Stoltmann Law Offices, P.C. has represented hundreds of investors in arbitration actions against brokerage firms for losses in connection with non-traded Real Estate Investment Trusts (REITs). Non-Traded REITs are the darlings of brokers and their firms because of the huge commissions and “hands-free” management approach they foster. Brokers sell non-traded REITs under the guise of “high income” and “non-stock market risk”, when the money investors receive from REIT distributions is mostly made up of their own money, and are actually as speculative to invest in as the stock of any company.

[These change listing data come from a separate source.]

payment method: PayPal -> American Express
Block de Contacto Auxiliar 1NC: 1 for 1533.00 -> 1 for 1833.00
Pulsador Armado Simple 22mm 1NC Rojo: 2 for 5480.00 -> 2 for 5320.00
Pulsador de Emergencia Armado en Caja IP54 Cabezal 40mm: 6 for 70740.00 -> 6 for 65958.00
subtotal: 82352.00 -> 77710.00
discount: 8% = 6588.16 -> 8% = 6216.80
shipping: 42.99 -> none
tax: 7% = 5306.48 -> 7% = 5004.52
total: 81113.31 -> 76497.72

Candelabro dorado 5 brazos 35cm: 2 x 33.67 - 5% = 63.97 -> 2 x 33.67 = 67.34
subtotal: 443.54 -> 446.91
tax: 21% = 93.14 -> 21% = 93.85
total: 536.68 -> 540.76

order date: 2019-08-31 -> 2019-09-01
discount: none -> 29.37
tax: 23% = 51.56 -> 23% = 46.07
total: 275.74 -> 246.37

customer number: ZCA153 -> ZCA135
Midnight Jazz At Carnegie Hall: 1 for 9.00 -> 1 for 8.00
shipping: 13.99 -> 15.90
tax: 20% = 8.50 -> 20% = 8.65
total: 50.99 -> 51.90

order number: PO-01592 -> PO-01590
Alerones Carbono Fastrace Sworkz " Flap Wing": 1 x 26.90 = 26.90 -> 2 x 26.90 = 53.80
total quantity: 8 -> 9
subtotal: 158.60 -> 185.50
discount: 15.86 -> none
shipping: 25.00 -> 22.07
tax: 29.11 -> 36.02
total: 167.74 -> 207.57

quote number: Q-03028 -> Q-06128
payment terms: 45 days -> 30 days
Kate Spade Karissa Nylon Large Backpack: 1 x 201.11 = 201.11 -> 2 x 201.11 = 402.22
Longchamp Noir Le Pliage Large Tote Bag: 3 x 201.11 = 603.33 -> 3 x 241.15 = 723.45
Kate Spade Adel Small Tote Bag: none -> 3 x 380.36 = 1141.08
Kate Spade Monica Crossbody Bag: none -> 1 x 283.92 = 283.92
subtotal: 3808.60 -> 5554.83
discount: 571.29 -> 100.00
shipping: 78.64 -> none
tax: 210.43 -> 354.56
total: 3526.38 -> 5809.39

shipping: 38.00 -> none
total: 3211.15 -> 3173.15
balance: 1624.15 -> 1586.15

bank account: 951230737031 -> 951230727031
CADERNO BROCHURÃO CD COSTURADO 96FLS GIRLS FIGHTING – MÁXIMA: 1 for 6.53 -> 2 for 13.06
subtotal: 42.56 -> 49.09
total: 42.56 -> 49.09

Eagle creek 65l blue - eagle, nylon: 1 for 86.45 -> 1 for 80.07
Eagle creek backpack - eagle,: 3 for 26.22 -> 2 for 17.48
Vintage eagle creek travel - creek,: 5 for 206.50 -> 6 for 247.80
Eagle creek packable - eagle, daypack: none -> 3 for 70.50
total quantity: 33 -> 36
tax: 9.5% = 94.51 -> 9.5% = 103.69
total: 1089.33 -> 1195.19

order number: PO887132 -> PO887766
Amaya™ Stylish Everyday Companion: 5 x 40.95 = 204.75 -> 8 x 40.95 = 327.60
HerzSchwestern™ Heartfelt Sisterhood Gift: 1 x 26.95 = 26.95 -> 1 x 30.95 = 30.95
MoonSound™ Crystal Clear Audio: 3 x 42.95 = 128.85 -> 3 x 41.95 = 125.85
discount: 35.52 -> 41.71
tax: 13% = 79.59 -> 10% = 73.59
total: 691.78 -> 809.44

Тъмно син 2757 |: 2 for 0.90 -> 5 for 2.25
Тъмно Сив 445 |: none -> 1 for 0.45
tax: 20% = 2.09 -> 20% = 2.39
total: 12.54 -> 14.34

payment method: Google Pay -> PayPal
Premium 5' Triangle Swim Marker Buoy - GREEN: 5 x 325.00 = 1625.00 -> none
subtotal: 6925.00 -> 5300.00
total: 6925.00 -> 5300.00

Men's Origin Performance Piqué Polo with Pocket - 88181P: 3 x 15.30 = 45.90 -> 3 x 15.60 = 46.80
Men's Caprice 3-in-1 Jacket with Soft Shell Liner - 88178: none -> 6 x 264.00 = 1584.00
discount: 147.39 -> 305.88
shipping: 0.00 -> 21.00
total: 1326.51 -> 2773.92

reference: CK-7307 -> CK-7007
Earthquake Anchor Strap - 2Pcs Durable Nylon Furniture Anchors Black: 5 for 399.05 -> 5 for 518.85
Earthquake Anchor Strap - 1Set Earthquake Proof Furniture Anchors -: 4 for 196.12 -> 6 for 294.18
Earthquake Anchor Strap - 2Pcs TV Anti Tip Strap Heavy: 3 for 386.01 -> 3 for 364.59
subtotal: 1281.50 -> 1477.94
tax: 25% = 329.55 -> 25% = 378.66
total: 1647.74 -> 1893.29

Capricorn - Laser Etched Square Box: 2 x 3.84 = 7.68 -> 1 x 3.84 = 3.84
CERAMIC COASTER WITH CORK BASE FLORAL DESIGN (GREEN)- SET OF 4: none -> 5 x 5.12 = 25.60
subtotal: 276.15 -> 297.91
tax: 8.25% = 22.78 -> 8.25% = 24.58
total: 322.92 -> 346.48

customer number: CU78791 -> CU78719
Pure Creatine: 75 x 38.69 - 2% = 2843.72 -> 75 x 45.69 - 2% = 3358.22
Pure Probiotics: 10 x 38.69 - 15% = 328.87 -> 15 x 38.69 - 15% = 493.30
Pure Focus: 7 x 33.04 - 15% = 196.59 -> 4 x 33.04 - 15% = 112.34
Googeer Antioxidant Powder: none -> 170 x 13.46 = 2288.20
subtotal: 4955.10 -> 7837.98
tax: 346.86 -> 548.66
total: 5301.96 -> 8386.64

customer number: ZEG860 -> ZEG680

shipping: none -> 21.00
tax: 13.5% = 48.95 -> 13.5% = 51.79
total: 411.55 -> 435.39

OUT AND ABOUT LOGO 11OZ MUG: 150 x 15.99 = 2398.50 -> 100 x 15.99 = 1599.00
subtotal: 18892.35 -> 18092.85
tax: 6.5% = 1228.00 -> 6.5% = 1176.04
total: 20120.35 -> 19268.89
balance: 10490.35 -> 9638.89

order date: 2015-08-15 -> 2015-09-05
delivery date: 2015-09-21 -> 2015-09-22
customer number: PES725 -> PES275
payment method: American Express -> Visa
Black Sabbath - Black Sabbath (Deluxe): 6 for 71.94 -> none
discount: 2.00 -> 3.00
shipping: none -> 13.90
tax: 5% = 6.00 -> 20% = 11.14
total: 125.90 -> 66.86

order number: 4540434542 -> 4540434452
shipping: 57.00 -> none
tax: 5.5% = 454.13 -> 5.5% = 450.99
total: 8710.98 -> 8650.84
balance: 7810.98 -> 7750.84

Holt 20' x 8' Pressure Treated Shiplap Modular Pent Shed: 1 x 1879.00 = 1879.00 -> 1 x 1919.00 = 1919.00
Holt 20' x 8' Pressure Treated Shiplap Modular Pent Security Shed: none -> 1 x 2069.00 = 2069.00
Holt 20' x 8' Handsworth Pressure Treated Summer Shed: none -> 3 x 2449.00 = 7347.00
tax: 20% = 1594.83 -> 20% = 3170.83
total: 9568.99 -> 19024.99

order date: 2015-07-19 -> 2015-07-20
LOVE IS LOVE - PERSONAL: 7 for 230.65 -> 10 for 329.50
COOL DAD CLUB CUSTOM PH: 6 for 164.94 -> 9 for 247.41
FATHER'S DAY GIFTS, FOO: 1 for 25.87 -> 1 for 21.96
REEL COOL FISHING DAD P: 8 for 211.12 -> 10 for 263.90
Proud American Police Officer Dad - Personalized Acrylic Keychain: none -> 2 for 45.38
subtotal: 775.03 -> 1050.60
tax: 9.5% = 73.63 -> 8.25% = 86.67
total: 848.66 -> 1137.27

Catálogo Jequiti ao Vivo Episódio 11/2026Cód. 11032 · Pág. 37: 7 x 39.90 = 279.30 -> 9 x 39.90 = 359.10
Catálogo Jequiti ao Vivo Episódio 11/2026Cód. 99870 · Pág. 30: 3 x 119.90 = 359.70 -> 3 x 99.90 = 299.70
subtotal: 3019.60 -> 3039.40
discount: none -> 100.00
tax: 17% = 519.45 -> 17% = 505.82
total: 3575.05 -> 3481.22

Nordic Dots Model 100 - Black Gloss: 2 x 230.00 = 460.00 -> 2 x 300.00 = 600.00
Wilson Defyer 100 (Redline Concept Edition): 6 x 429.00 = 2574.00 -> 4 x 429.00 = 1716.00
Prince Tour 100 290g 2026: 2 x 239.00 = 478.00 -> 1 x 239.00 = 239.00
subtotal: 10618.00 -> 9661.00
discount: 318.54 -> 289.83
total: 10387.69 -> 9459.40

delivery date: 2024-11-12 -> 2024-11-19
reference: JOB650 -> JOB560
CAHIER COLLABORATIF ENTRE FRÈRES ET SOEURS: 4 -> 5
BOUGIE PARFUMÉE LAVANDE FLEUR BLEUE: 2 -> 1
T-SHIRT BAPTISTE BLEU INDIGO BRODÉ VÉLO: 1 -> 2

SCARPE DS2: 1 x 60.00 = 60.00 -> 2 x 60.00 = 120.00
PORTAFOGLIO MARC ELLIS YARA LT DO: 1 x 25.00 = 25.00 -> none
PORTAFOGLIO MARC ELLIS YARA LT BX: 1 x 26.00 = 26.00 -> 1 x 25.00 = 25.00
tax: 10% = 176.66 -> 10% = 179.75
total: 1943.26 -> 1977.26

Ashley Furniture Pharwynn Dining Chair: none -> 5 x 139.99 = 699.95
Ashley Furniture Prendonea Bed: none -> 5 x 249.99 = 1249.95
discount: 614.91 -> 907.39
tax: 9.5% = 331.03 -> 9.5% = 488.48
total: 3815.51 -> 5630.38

According to FINRA, the regulatory agency responsible for policing brokers and their firms, Mike Patatian sold made 89 unsuitable recommendations to 59 clients who invested more than $7.8 million in non-traded REITS. FINRA alleges that Patatian did not understand the REITs he sold, including basis features and risks, and therefore lacked a reasonable basis to make the recommendations. Patatian is also alleged to have recommended that clients liquidate annuities, incur surrender charges, and then roll the proceeds into non-traded REITs. He is also accused of inflating client net worth on forms in order to circumvent REIT limitations. Patatian denies FINRA’s allegations, which can be found here.
Stoltmann Law has blogged extensively on issues related to non-traded REITs. Between the speculative risk, high commissions, lack of liquidity, and complicated structure, there are numerous better options for an investor who wants exposure to the real estate sector. There are hundreds of fully liquid REITs traded on the New York Stock Exchange every day for investors that want to invest in REITs. There is no reason to invest in a non-traded REIT other than the sales pitch by the broker selling them.